Restate the following records word for word without images.

[Items listed in a dataset]
• • • • • • •
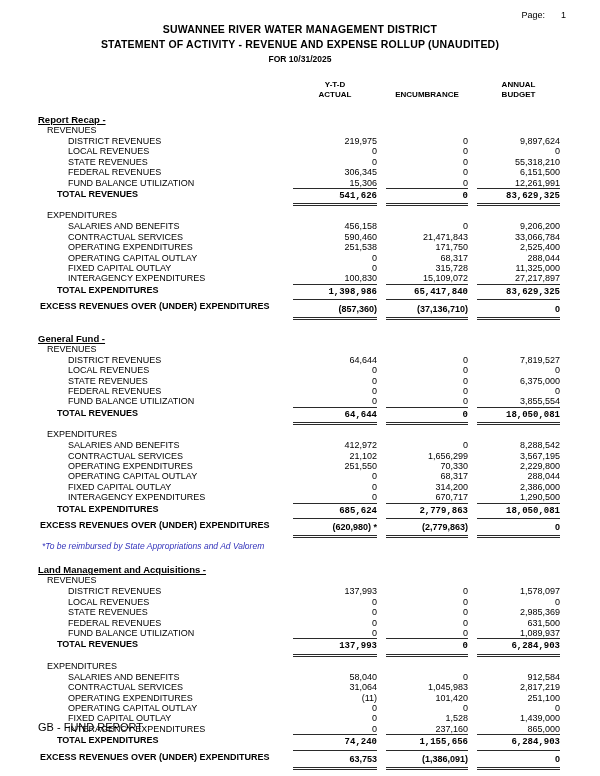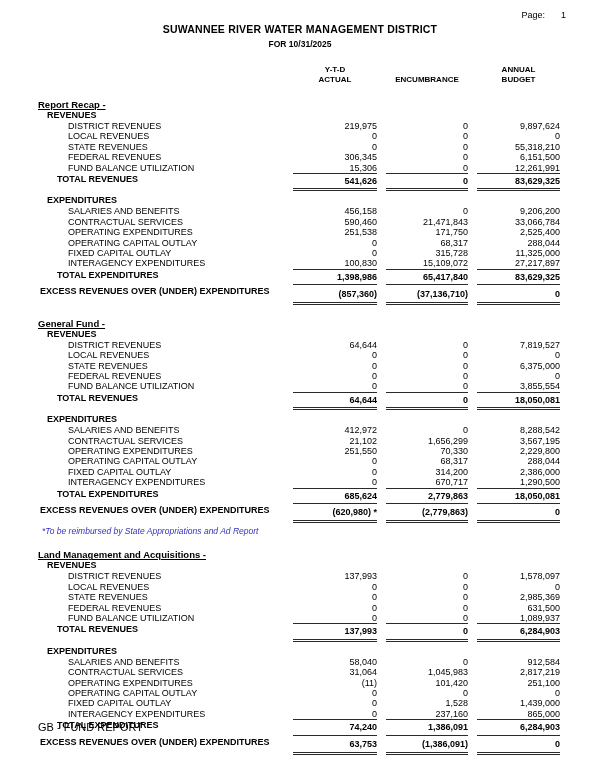"STATEMENT OF ACTIVITY - REVENUE" div.title2 { html: none -> <div>STATEMENT OF ACTIVITY - REVENUE AND EXPENSE ROLLUP (UNAUDITED)</div> }
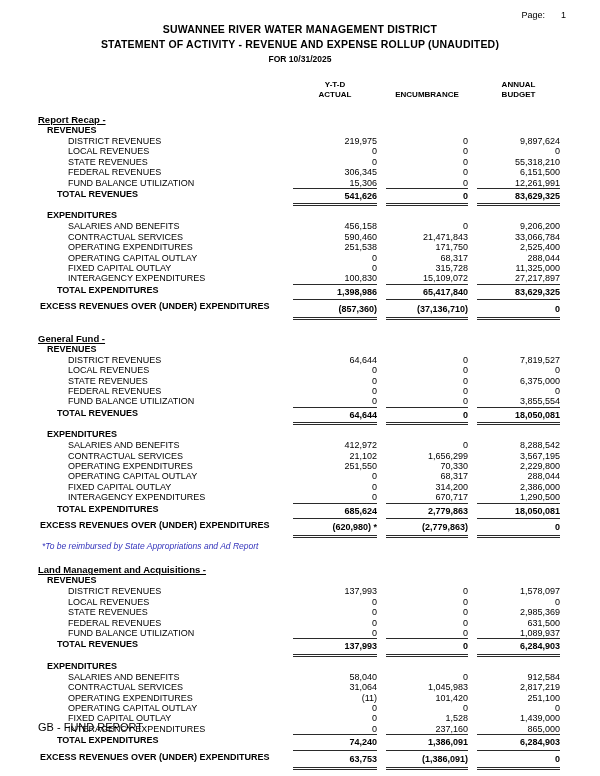"REVENUES" .group-label { font-weight: bold -> normal }
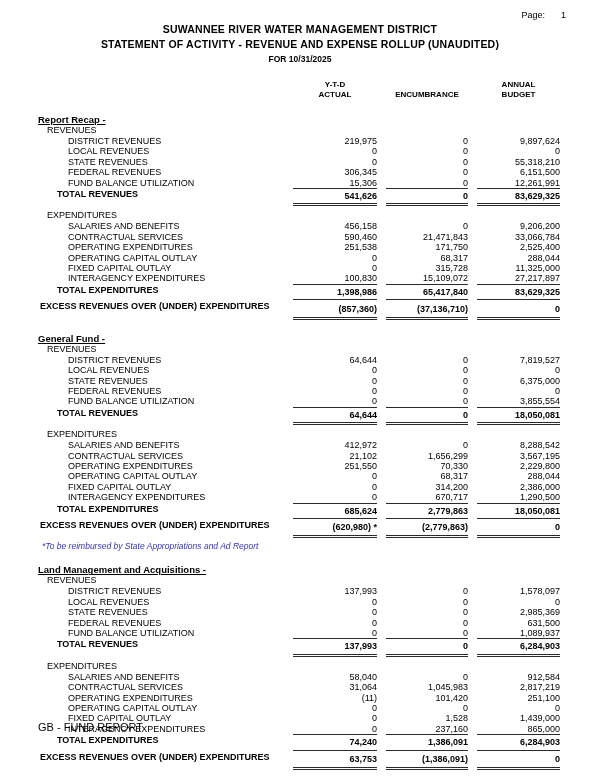"541,626" .total-row .num { font-family: none -> Liberation Mono, monospace }
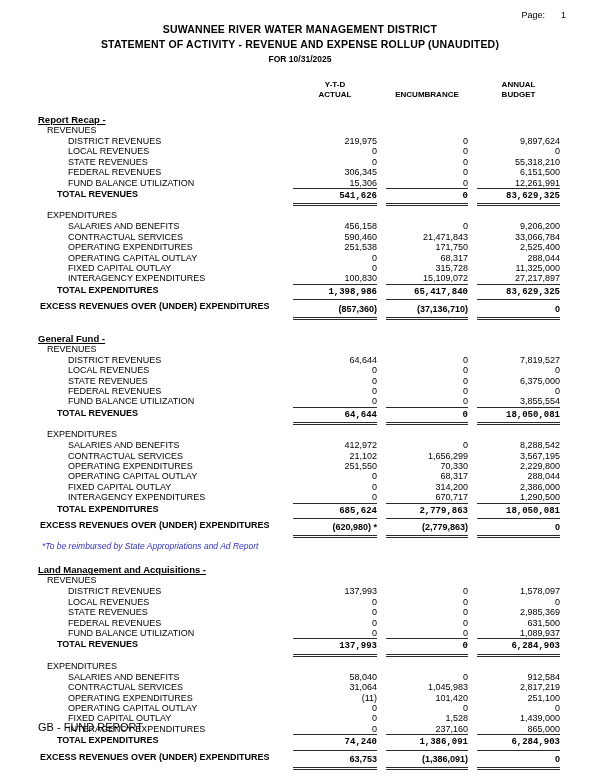"*To be reimbursed by State" div.footnote { text: Report -> Valorem }
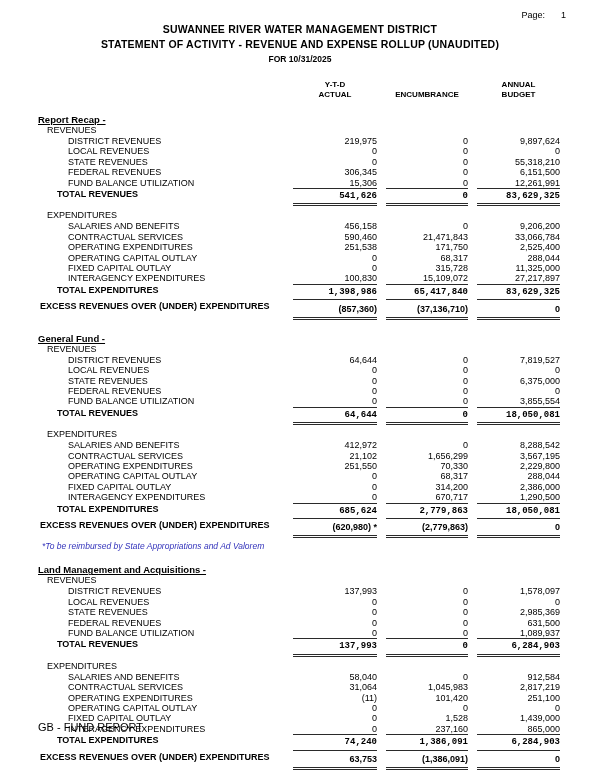"1,386,091" div.num { text: 1,386,091 -> 1,155,656 }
• • • • • • •
[Response]
"STATEMENT OF ACTIVITY - REVENUE" div.title2 { html: none -> <div>STATEMENT OF ACTIVITY - REVENUE AND EXPENSE ROLLUP (UNAUDITED)</div> }
"REVENUES" .group-label { font-weight: bold -> normal }
"541,626" .total-row .num { font-family: none -> Liberation Mono, monospace }
"*To be reimbursed by State" div.footnote { text: Report -> Valorem }
"1,386,091" div.num { text: 1,386,091 -> 1,155,656 }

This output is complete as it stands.